Die Hälfte der Wege, die sie außerhalb des Hauses unternehmen, gehen ältere Menschen zu Fuß. Durchschnittlich zweimal am Tag gehen sie aus dem Haus – gegenüber dreimal bei jüngeren Leuten. Aber hinter diesen Durchschnittswerten gibt es erhebliche Unterschiede: Unter den Älteren gibt es viel eher Menschen, die überhaupt nicht aus dem Haus gehen – nach einer belgischen Untersuchung die Hälfte (im Unterschied zu 10% der Jüngeren).

Auf die Frage, warum sie nicht aus dem Haus gehen, sagten ältere Briten, sie wären zu gebrechlich. 90% gaben diese Antwort – dreimal so viel wie tatsächlich in der einen oder anderen Weise behindert sind. Daher sind es wohl die Straßen, die Hindernisse und Behinderungen verursachen.

Gehwege sind nicht nur in Großbritannien berüchtigt. Dort sind Stolperstellen und Müll ein großes Problem: Die großen Gehwegplatten, die dort normalerweise verwendet werden, brechen unter dem Druck von Autos. Nach offiziellen Statistiken gibt es alle 40 Meter Müll auf dem Bürgersteig. Drei Millionen Menschen werden jährlich verletzt, weil sie auf dem Bürgersteig stürzen – das sind fünf Prozent der britischen Bevölkerung.

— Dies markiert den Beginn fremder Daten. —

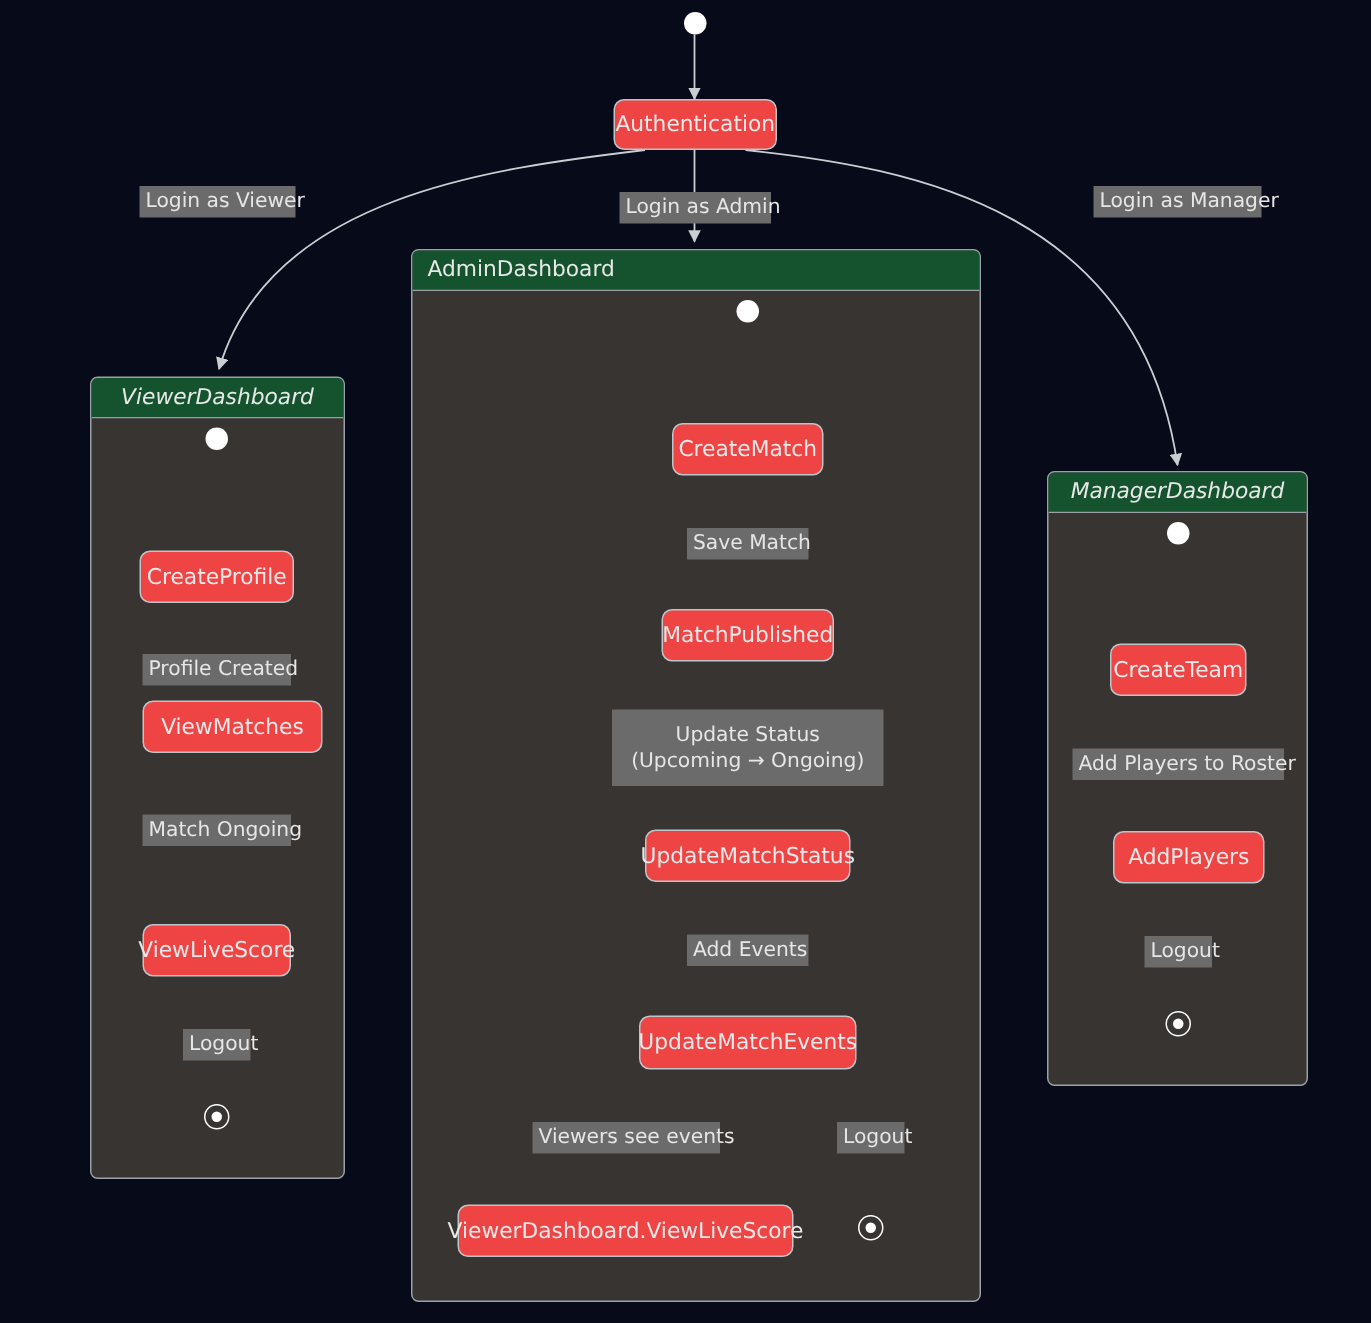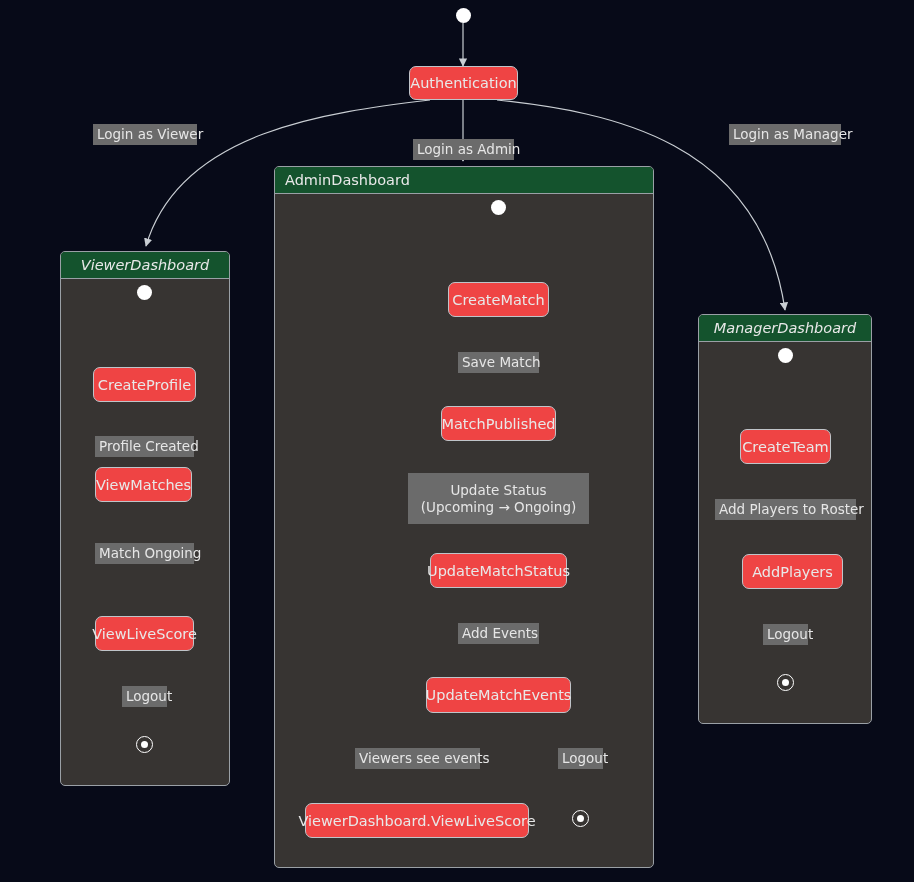--- a/index.html
+++ b/index.html
@@ -134,34 +134,34 @@
       <path d="M 785,589 L 785,675" marker-end="none"></path>
       <path d="M 785,648 L 785,674"></path>
     </g>
   </svg>
 
   <div class="start-node" style="left:456px; top:8px;"></div>
 
   <div class="state" style="left:409px; top:66px; width:109px; height:34px;">Authentication</div>
 
   <div class="edge-label" style="left:93px; top:124px; width:104px;">Login as Viewer</div>
-  <div class="edge-label" style="left:413px; top:139px; width:101px;">Login as Admin</div>
+  <div class="edge-label" style="left:413px; top:128px; width:101px;">Login as Admin</div>
   <div class="edge-label" style="left:729px; top:124px; width:112px;">Login as Manager</div>
 
   <div class="composite" style="left:60px; top:251px; width:170px; height:535px;">
     <div class="composite-title center">ViewerDashboard</div>
   </div>
 
   <div class="start-node" style="left:137px; top:285px;"></div>
 
   <div class="state" style="left:93px; top:367px; width:103px; height:35px;">CreateProfile</div>
   <div class="edge-label" style="left:95px; top:436px; width:99px;">Profile Created</div>
 
   <div class="state" style="left:95px; top:616px; width:99px; height:35px; top:616px;">ViewLiveScore</div>
-  <div class="state" style="left:95px; top:467px; width:97px; height:35px;">ViewMatches</div>
+  <div class="state" style="left:95px; top:467px; width:120px; height:35px;">ViewMatches</div>
   <div class="edge-label" style="left:95px; top:543px; width:99px;">Match Ongoing</div>
 
   <div class="edge-label" style="left:122px; top:686px; width:45px;">Logout</div>
 
   <div class="end-node" style="left:136px; top:736px;"></div>
 
   <div class="composite" style="left:274px; top:166px; width:380px; height:702px;">
     <div class="composite-title left">AdminDashboard</div>
   </div>
 

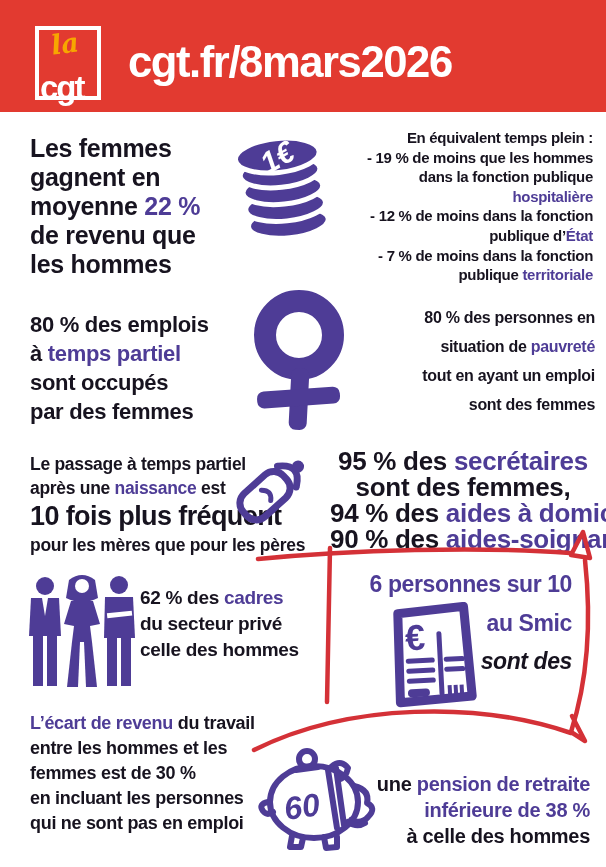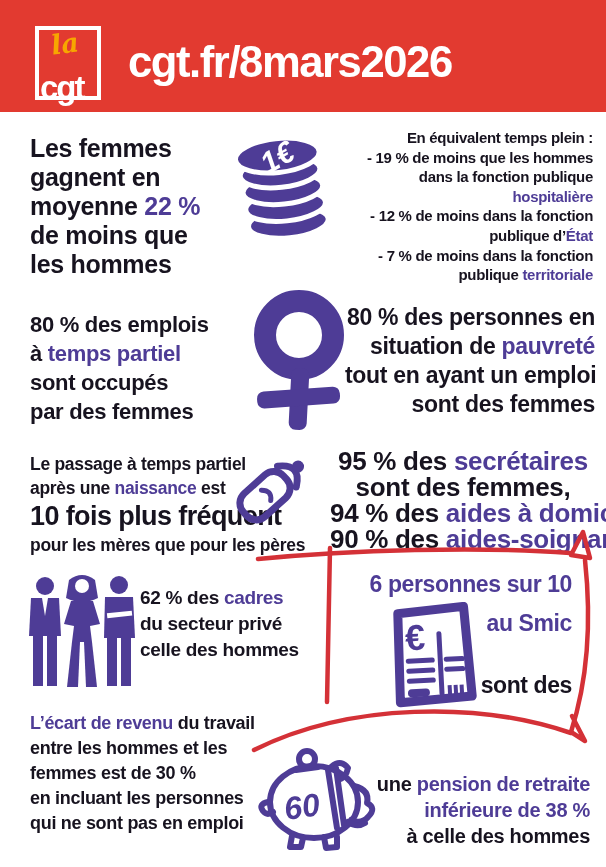--- a/index.html
+++ b/index.html
@@ -16,31 +16,31 @@
   .logo-cgt{position:absolute;left:1px;bottom:-8px;color:#fff;font-size:33px;letter-spacing:-2px;line-height:1;}
   .title{position:absolute;left:128px;top:36px;margin:0;color:#fff;font-size:45px;letter-spacing:-1.5px;
          transform:scaleX(.97);transform-origin:left;white-space:nowrap;}
   
   .tb{position:absolute;white-space:nowrap;letter-spacing:-.3px;}
   .tb .hl{color:var(--purple,#4e3c96);}
   .tb .big{font-size:27px;letter-spacing:-.6px;}
   .b-paygap{left:30px;top:134px;width:215px;font-size:25px;line-height:29px;}
   .b-fp{right:13px;top:128px;width:235px;font-size:15px;line-height:19.6px;text-align:right;}
   .b-tp{left:30px;top:310px;width:210px;font-size:22px;line-height:29px;}
-  .b-pauv{right:11px;top:303px;width:250px;font-size:23px;line-height:29px;text-align:right;}
+  .b-pauv{right:11px;top:303px;width:250px;font-size:16px;line-height:29px;text-align:right;}
   .b-nais{left:30px;top:452px;width:310px;font-size:17.5px;line-height:24px;}
   .b-nais .big{line-height:33px;}
   .b-met{left:330px;top:448px;width:266px;font-size:26px;line-height:26px;text-align:center;}
   .b-cadres{left:140px;top:585px;width:170px;font-size:19px;line-height:26px;}
   .b-ecart{left:30px;top:711px;width:240px;font-size:18px;line-height:25px;}
   .b-retraite{right:16px;top:745px;width:240px;font-size:20px;line-height:26px;text-align:right;}
   .smic-line{position:absolute;right:34px;width:260px;font-size:23px;text-align:right;white-space:nowrap;letter-spacing:-.4px;}
   .smic-1{top:571px;color:var(--purple,#4e3c96);}
   .smic-2{top:610px;color:var(--purple,#4e3c96);}
-  .smic-3{top:672px;}
+  .smic-3{top:648px;font-style:italic;}
   .smic-4{top:686px;}
   
   .icon{position:absolute;color:var(--purple,#4e3c96);}
   .i-coins{left:233px;top:117px;}
   .i-venus{left:243px;top:288px;}
   .i-bottle{left:228px;top:446px;}
   .i-people{left:28px;top:574px;}
   .i-payslip{left:384px;top:602px;}
   .i-piggy{left:254px;top:740px;}
   .i-frame{left:240px;top:526px;color:var(--frame_red,#d43137);}
@@ -51,21 +51,21 @@
 <div class="page">
 
   <header class="header">
     <div class="logo">
       <span class="logo-la">la</span>
       <span class="logo-cgt">cgt</span>
     </div>
     <h1 class="title">cgt.fr/8mars2026</h1>
   </header>
 
-  <div class="tb b-paygap"><span>Les femmes</span><br><span>gagnent en</span><br><span>moyenne </span><span class="hl">22 %</span><br><span>de moins que</span><br><span>les hommes</span></div>
+  <div class="tb b-paygap"><span>Les femmes</span><br><span>gagnent en</span><br><span>moyenne </span><span class="hl">22 %</span><br><span>de revenu que</span><br><span>les hommes</span></div>
 
   <svg class="icon i-coins" width="102" height="128" viewBox="0 0 102 128">
     <g transform="rotate(-6 51 64)">
       <g fill="currentColor" stroke="#fff" stroke-width="5">
         <ellipse cx="51" cy="106" rx="40" ry="15"></ellipse>
         <ellipse cx="50" cy="89" rx="40" ry="15"></ellipse>
         <ellipse cx="49" cy="72" rx="40" ry="15"></ellipse>
         <ellipse cx="48" cy="55" rx="40" ry="15"></ellipse>
         <ellipse cx="47" cy="38" rx="42" ry="17"></ellipse>
       </g>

Die wesentlichen Probleme sind

  • unebene Oberflächen
  • Platzmangel, so dass man nicht sicher gehen oder einen Rollstuhl schieben kann
  • Radfahren und geparkte Autos.
  • Hundekot, Müll, Laub, Schnee

Wie wir weitergehen

Der erste Schritt hin zu einer Welt, in der ältere Menschen ihren Platz haben, ist nicht weiter als bis zur nächsten Stadt- oder Gemeindeverwaltung - in unserem Wohnort. Wenn es uns nicht gelingt, die Straßen rings um unsere eigene Wohnung zu verbessern, werden wir auch anderswo nichts erreichen. Wir müssen das Spektrum der Maßnahmen erkennen, die den älteren Menschen zu einer würdigen und freien Mobilität verhelfen. Wie diese Maßnahmen kombiniert werden müssen, ist von Ort zu Ort unterschiedlich. Wir sehen vier Schritte. Der erste ist ganz einfach ein Spaziergang.

Das Problem erleben

Menschen, die jung und fit sind, vor allem diejenigen, die üblicherweise Auto fahren, haben wahrscheinlich keine Vorstellung, welche Probleme die Straßen für ältere Menschen darstellen. Erst wenn man sich auf den Spuren eines älteren Menschen bewegt, wird man diese Schwierigkeiten nachvollziehen können. Und neben jedem älteren Menschen, den wir da begleiten, gibt es einen, der unsichtbar zuhause bleibt und den ganzen Tag nicht aus dem Haus geht.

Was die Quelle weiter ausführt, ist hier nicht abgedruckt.